- [What you need to do]
Only the lines from the one containing "[85,105,208,125] Ask Brand" through the one containing "[45,287,491,403] Ask Brand" should be printed, exactly as they appear below, with both ends included.

Segment Start: Source information

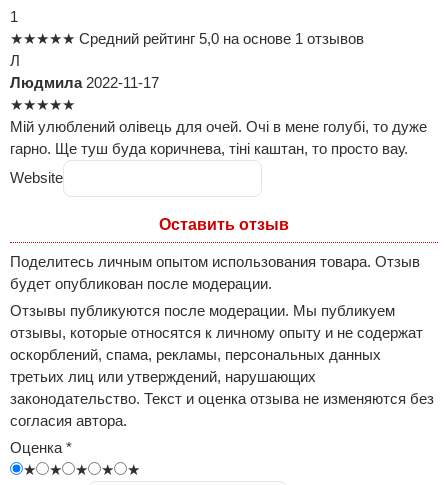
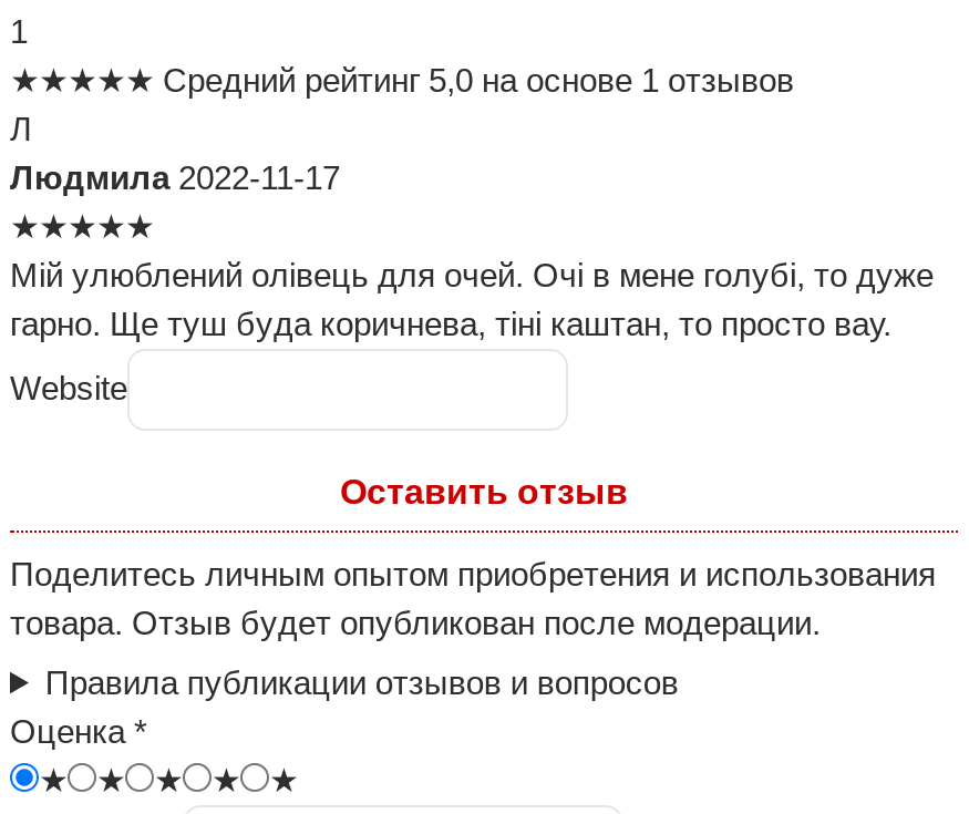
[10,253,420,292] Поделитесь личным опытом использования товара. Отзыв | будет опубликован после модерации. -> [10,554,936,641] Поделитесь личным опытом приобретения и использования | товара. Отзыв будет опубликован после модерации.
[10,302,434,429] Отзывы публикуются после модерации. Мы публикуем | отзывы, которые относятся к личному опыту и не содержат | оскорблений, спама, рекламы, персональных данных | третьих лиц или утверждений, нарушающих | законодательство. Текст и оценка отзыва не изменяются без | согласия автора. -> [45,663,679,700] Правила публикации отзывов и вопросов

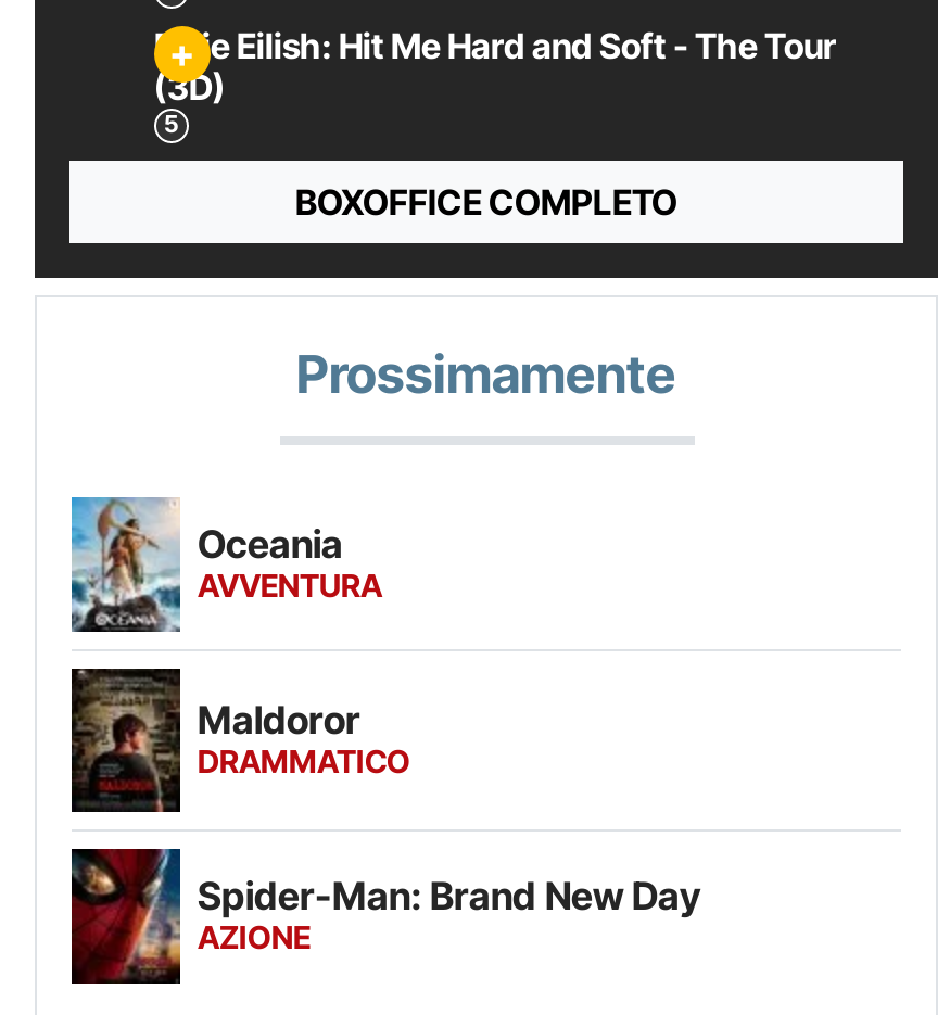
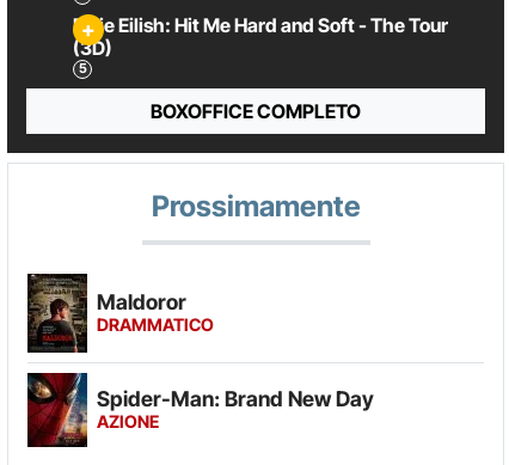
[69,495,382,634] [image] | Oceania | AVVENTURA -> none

Segment End: Source information
Segment Start: Source information

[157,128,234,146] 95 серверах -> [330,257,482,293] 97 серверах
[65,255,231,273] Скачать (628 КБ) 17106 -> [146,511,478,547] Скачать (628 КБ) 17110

Segment End: Source information
Segment Start: Source information

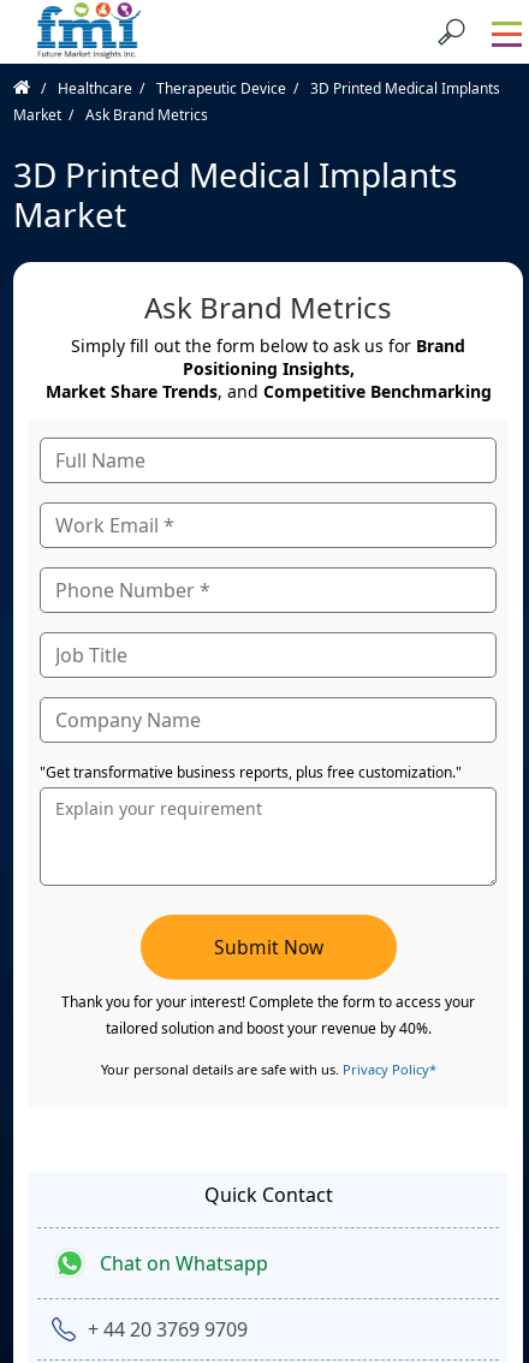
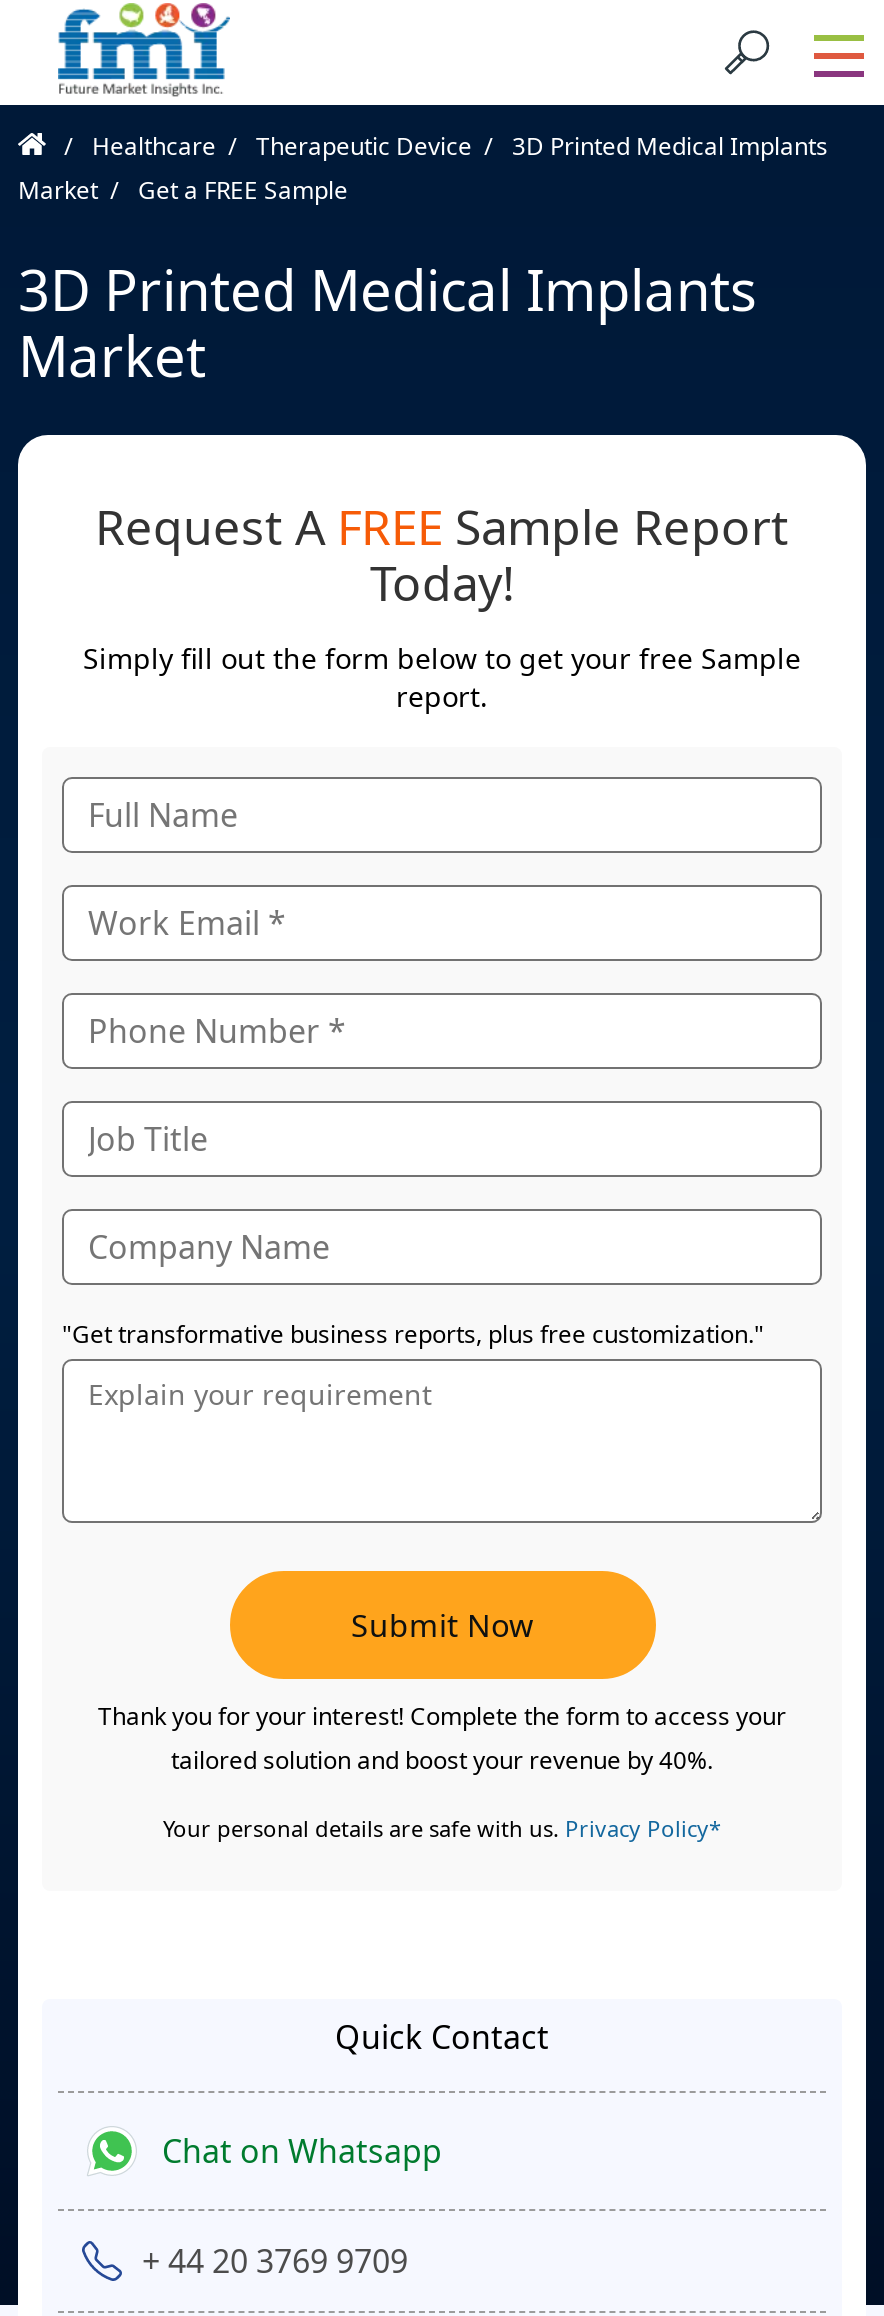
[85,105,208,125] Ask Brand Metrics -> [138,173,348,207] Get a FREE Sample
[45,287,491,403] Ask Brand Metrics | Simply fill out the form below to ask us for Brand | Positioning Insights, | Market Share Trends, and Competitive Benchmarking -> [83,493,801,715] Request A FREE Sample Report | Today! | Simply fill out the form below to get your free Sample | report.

Segment End: Source information

- [Output of the task]
[85,105,208,125] Ask Brand Metrics -> [138,173,348,207] Get a FREE Sample
[45,287,491,403] Ask Brand Metrics | Simply fill out the form below to ask us for Brand | Positioning Insights, | Market Share Trends, and Competitive Benchmarking -> [83,493,801,715] Request A FREE Sample Report | Today! | Simply fill out the form below to get your free Sample | report.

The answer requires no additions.